Made eye contact with the statue, then shook his head, looking down to Etienne again. "You're my only visitor," he said, a small, odd smile curling around his mouth. He gestured Etienne forward again, and Etienne actually noticed a new bracelet around his brother's wrist that time. Cataloged it as woven, but couldn't determine material before he was stepping into what appeared to be a replica of Nicolai's personal library, tucked up in a cave in the Dragon-spines.
Shaking off the surreality as much as he could, he threw himself down into a plushly upholstered armchair, skidding it back a hand's span on the rug, and looked up at his brother.
"What if I told you the King was dead?" Nicolai said, standing at the edge of the rug with his hands in his pockets.
"I'd reply that I hadn't heard a Winter-cursed thing about it, and we have a problem with succession," he said back, leaning forward to prop his elbows on his thighs. "No-one's the obvious choice to follow."
"And if I said that nobody's heard about it, and exactly?"
"I . ." Etienne trailed off as Nicolai summoned him food and a dark beer from somewhere in the library, a light-boned table trotting out after the plates and the bottle so he had no excuse to mar the chair.
"Think about it," Nicolai urged as he settled into the chair opposite Etienne's, watching Etienne eat with a born mage's patience for energy consumption. "The King's gone, and if you ask the Hands they just get all silent and tight around the eyes."

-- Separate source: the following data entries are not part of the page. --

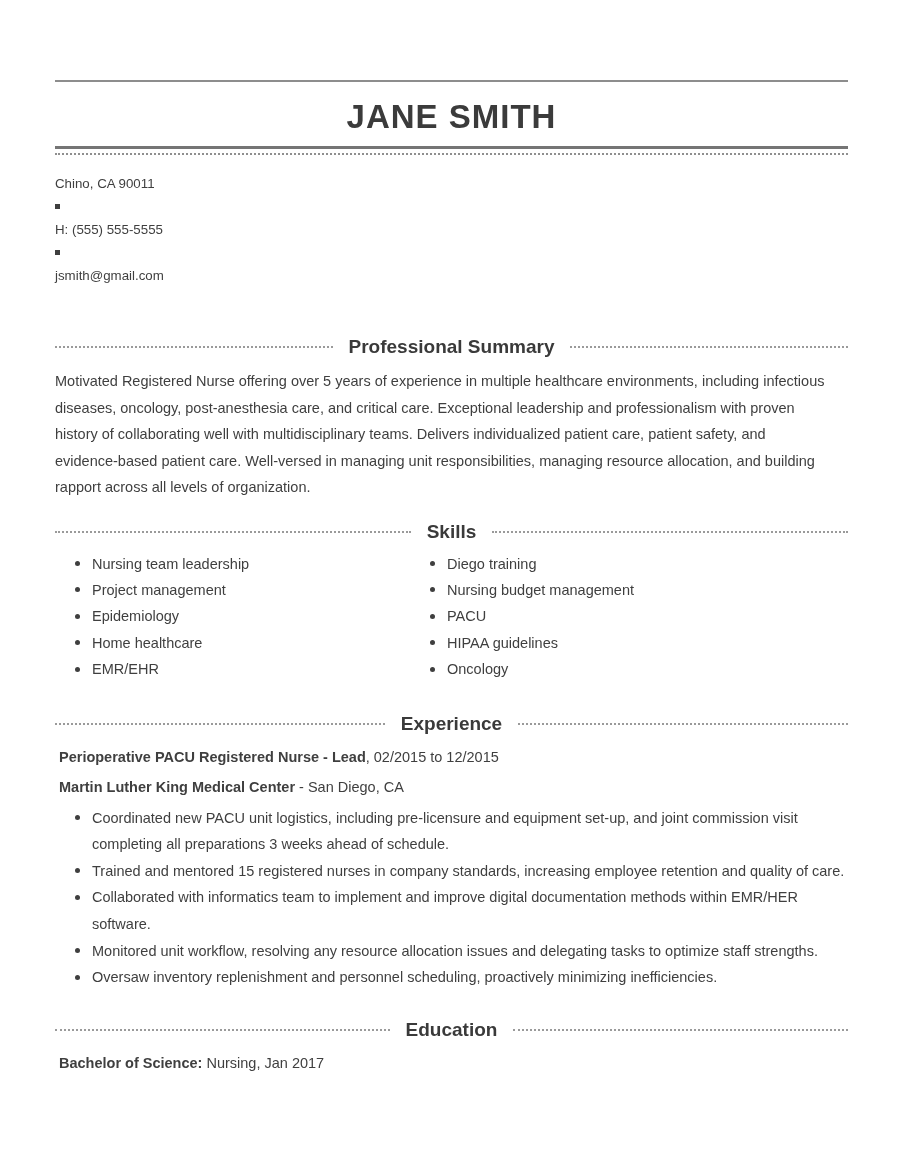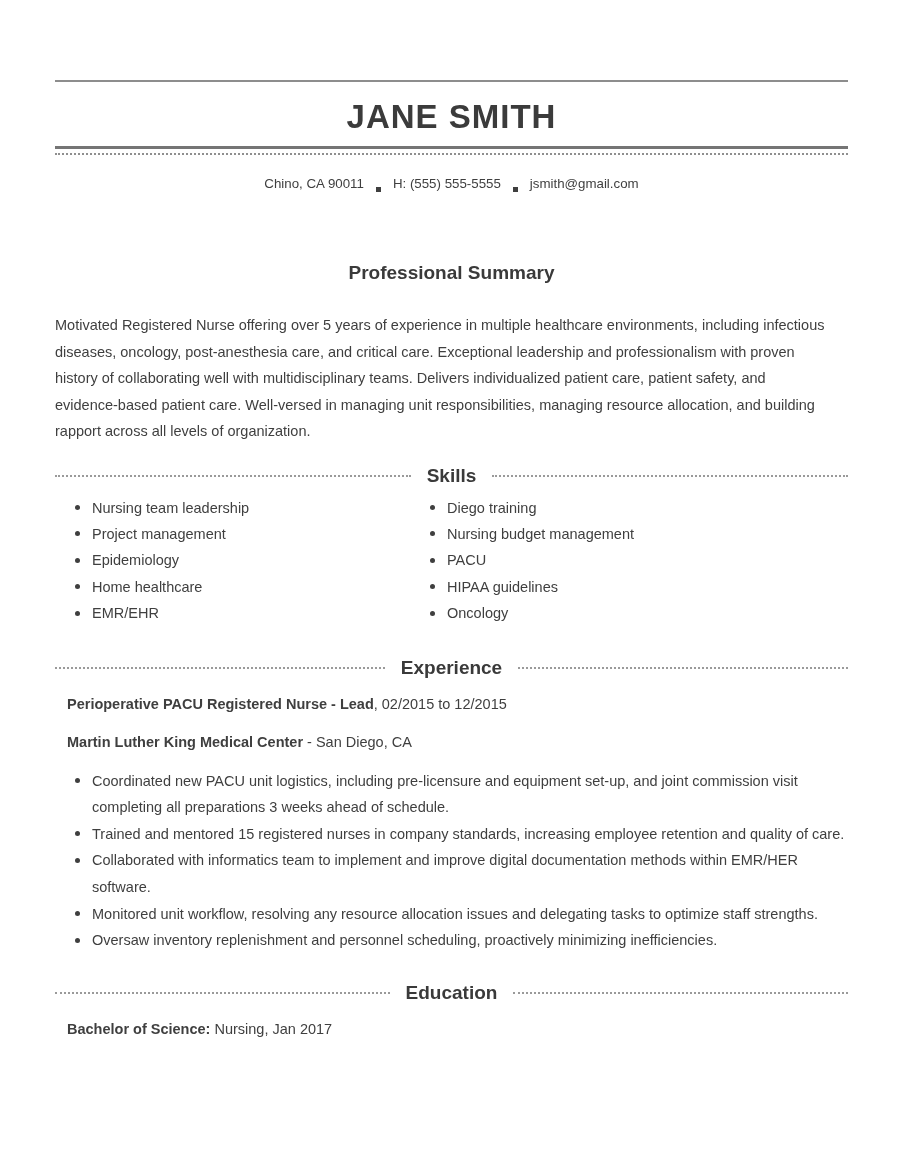--- a/index.html
+++ b/index.html
@@ -36,11 +36,12 @@
     margin-top: 20px;
     display: flex;
     justify-content: center;
-    align-items: flex-end;
+    align-items: flex-start;
     gap: 12px;
     font-size: 13.3px;
     line-height: 17px;
     color: #3f3f3f;
+    flex-direction: column;
   }
   .sq { width: 5px; height: 5px; background: #3f3f3f; flex: 0 0 auto; }
 

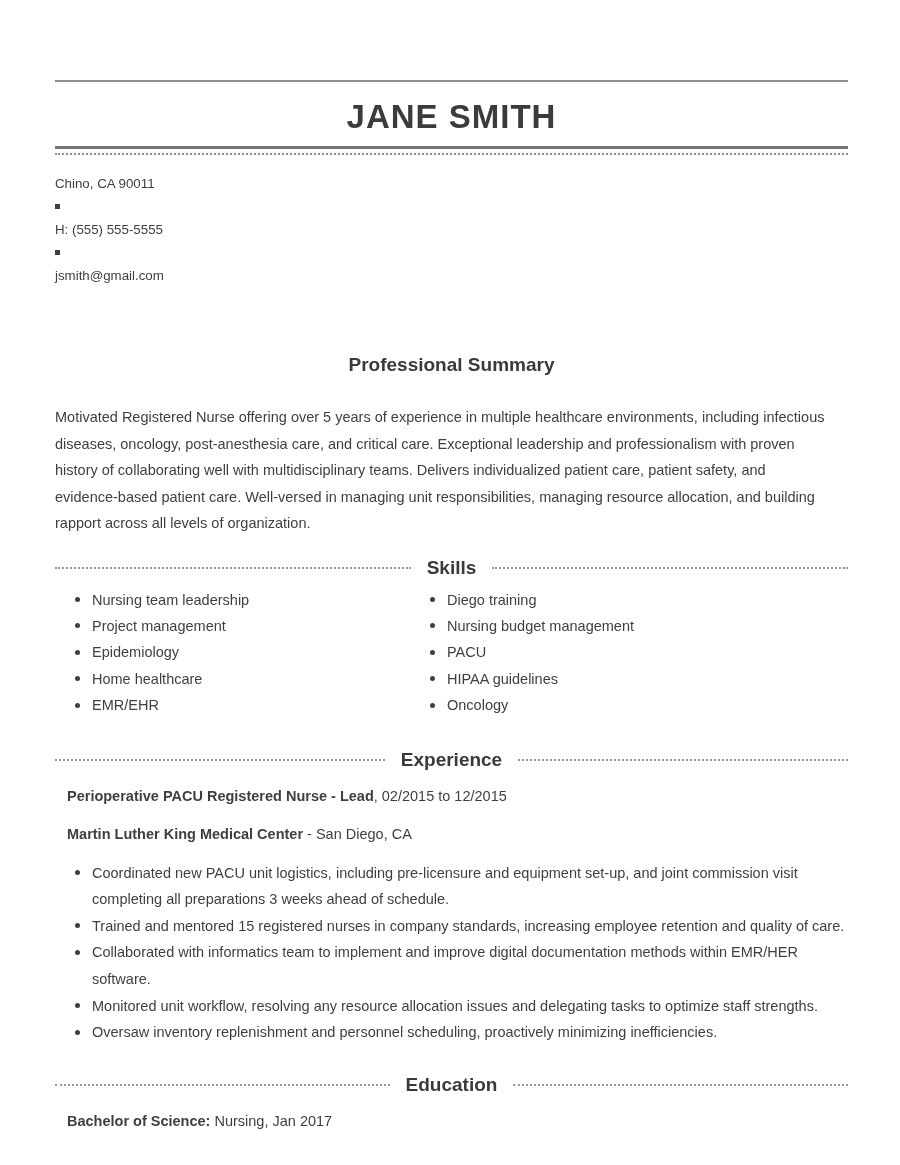--- a/index.html
+++ b/index.html
@@ -56,7 +56,7 @@
     line-height: 22px;
     white-space: nowrap;
   }
-  .mt-summary   { margin-top: 52px; flex-direction: column; }
+  .mt-summary   { margin-top: 52px; }
   .mt-skills    { margin-top: 20px; }
   .mt-exp       { margin-top: 30px; }
   .mt-edu       { margin-top: 28px; }

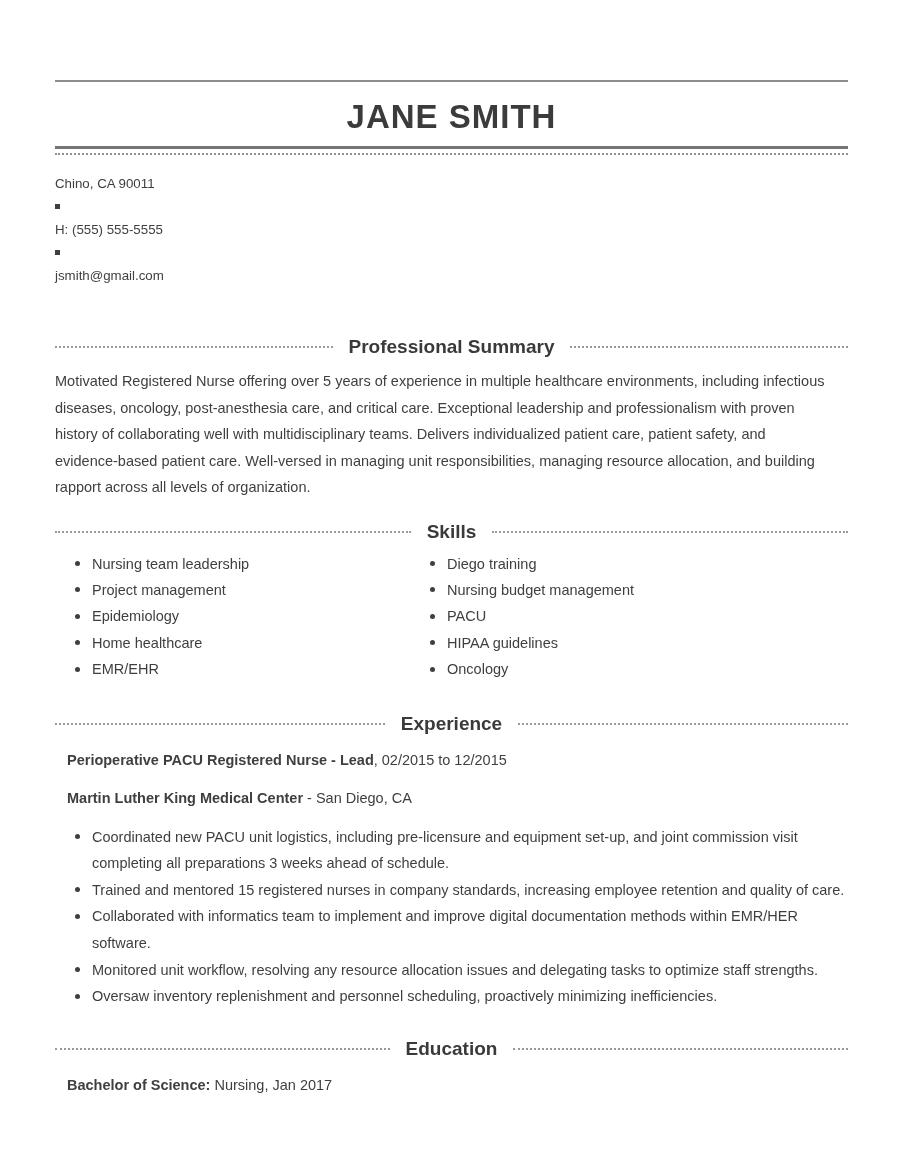--- a/index.html
+++ b/index.html
@@ -88,7 +88,7 @@
 
   
   .exp-block { margin-top: 9px; }
-  .line-15 { margin: 12px; line-height: 26.5px; }
+  .line-15 { margin: 4px; line-height: 26.5px; }
   .bold { font-weight: bold; }
   .exp-bullets { list-style: none; margin: 0; padding: 0 0 0 20px; }
   .exp-bullets .bullet-item { line-height: 26.6px; }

"Do they know?" Etienne asked, swallowing, and treating the whole line of inquiry as academic, because it was easier that way.
"Not for certain--he's ignored messages and key-pings before, remember?" Nicolai curled his lip. "And he's gotten worse about it since his latest wife died."
Which was true. Etienne had never been sure if that was actual mourning for Amarante Lassiter, who'd been sweet but not sharp, or if their father had been angry that her assassinaton had succeeded, in spite of their uncle and the Hands.
"All right," he said, leaning back and taking a long swallow of beer as he melted into the chair's embrace, "what's our angle?"